• The data:
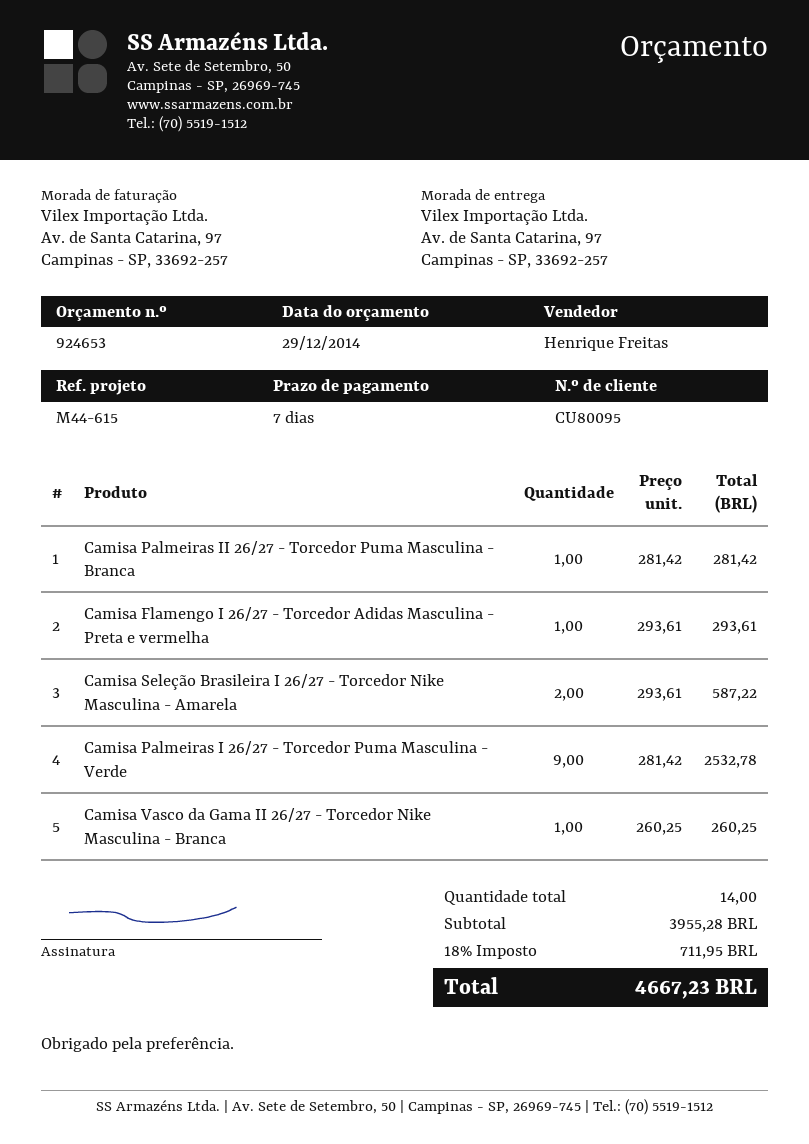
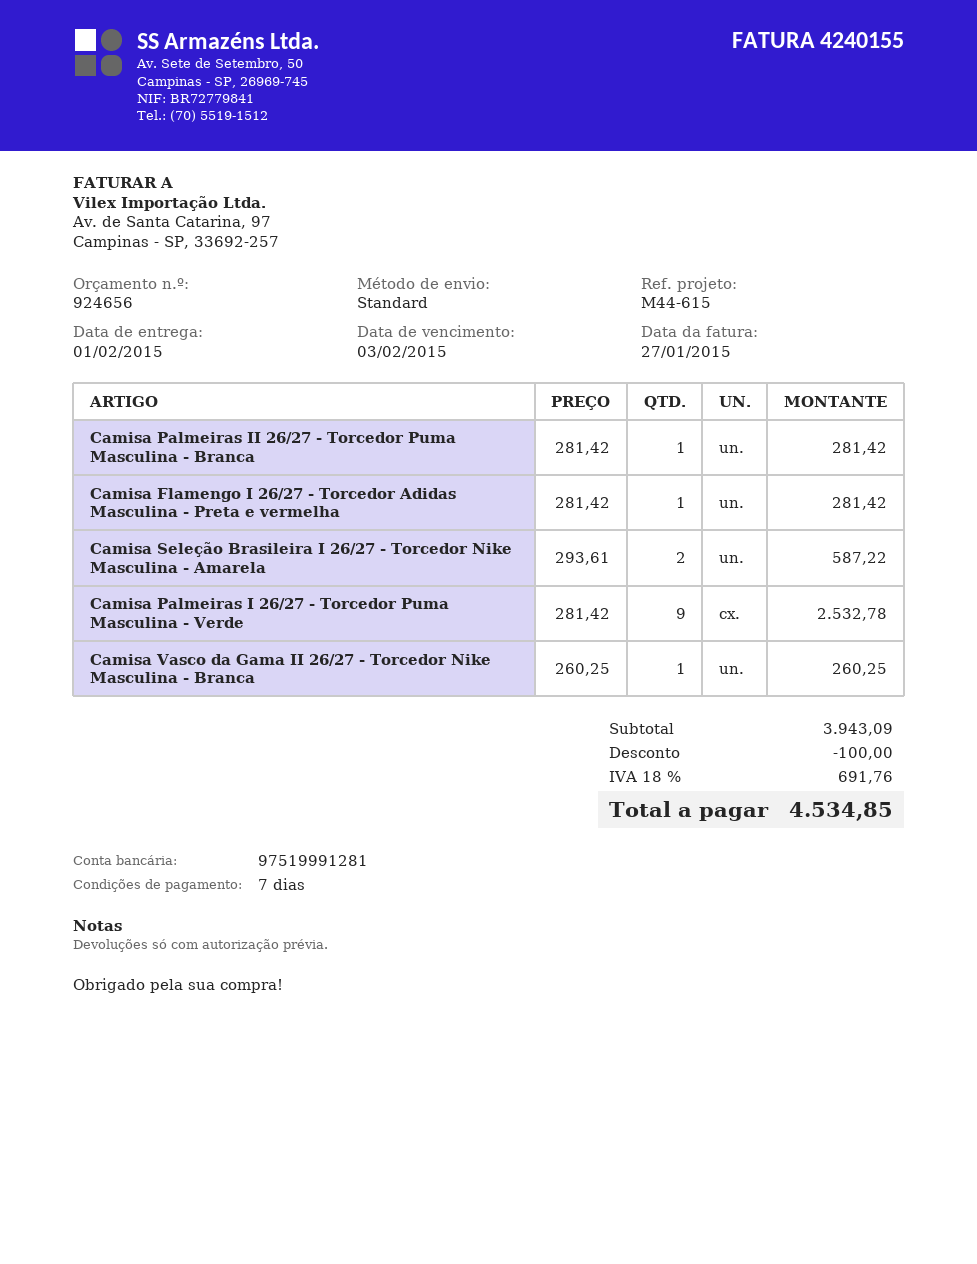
quote number: 924653 -> 924656
Camisa Flamengo I 26/27 - Torcedor Adidas Masculina - Preta e vermelha: 1 x 293.61 = 293.61 -> 1 x 281.42 = 281.42
subtotal: 3955.28 -> 3943.09
discount: none -> 100.00
tax: 18% = 711.95 -> 18% = 691.76
total: 4667.23 -> 4534.85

• What is needed:
The whole of the data above needs retyping exactly, with pictures omitted.

• Answer to the exercise:
quote number: 924653 -> 924656
Camisa Flamengo I 26/27 - Torcedor Adidas Masculina - Preta e vermelha: 1 x 293.61 = 293.61 -> 1 x 281.42 = 281.42
subtotal: 3955.28 -> 3943.09
discount: none -> 100.00
tax: 18% = 711.95 -> 18% = 691.76
total: 4667.23 -> 4534.85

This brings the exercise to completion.